Previously published on December 17, 2013

Two decisions out of the Illinois Appellate Court, First District, are significant medical malpractice cases for physicians, hospitals, risk managers, insurance carriers and their counsel, one decision reflecting the importance of diligent opposition to plaintiff's late expert disclosures and the other decision depicting the crucial language of hospital consent forms for treatment rendered by independent practitioners, despite plaintiffs attempts at repudiating their recollection of the terms and/or circumstances under which the consent was executed. Both cases are well reasoned opinions by the First District and demonstrate the Appellate Court's careful legal and practical analysis and application of the law.

The two decisions from the First District are Smith v. Murphy, 2013 IL App (1st) 121839, 994 N.E.2d 617 and Frezados v. Ingalls Memorial Hospital, 2013 IL App (1st) 121835, 991 N.E.2d 817. The Smith opinion addresses and upholds the exclusion of plaintiff's late expert disclosure as admissible evidence at trial and further refuses to consider the expert opinion as a basis to defeat summary judgment. The Frezados opinion affirms summary judgment in a medical malpractice case for the hospital, with the court holding that there was no genuine issue of material fact raised by the plaintiff as to whether the hospital "held out" the physicians as employees of the hospital.

Discovery Sanctions Bar Plaintiff's Expert Disclosure

In Smith v. Murphy, 2013 IL App (1st) 121839, 994 N.E.2d 617 (appeal pending), the First District of the Illinois Appellate Courts examined the plaintiff's late expert disclosure, scrutinized the underlying trial court record, including the factual and legal arguments presented, and affirmed summary judgment in favor of the defendant physicians. The court held that the plaintiff's late filing of an affidavit of a new previously undisclosed expert that the defendant physicians had committed malpractice, which the plaintiff submitted in opposition to the defendants' Motion for Summary Judgment, was appropriately excluded as admissible evidence as a discovery sanction.

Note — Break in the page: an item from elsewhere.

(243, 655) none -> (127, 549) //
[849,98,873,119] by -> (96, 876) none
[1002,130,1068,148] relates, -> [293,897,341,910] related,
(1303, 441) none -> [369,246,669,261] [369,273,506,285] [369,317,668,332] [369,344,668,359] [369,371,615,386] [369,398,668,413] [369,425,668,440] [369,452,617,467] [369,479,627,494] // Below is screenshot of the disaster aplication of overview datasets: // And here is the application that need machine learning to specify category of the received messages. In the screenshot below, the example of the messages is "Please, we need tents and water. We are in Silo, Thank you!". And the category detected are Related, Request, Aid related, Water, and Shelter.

The Appellate Court further rejected the plaintiff's argument that despite the new expert opinion being excluded as admissible evidence at trial, that the affidavit should still be considered as raising a genuine issue of fact to prohibit summary judgment. Notably, the Appellate Court examined the reality of permitting the case to proceed to trial, envisioned the absurd end result, and upheld summary judgment in favor of the defendants.

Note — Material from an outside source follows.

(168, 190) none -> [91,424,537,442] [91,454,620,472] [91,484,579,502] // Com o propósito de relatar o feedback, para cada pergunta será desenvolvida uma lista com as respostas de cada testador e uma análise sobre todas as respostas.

The Appellate Court opinion in Smith noted that after the plaintiff's expert witness testified in his deposition that he held no opinions the defendants deviated from the standard of care, that the plaintiff, despite numerous opportunities to bring the issue to the court's attention, did not do so, did not abide by the mandates set forth in Supreme Court Rule 213 with respect to controlled expert witnesses, made no attempt to seasonably supplement or amend the Rule 213 disclosures, and did not comply with the trial court discovery order. It was only after defendants disclosed their Rule 213 experts, submitted their experts for deposition, the deadline for discovery as set forth in the trial court's case management order had closed, a trial date was set, and the defendants filed their Motion for Summary Judgment that the plaintiff submitted an unsigned proposed affidavit of a previously undisclosed retained expert, filed in opposition to the Defendant's Motion for Summary Judgment. The Appellate Court affirmed the trial court order which barred the plaintiff's expert's opinions and entered Summary Judgment in favor of the defendant physicians.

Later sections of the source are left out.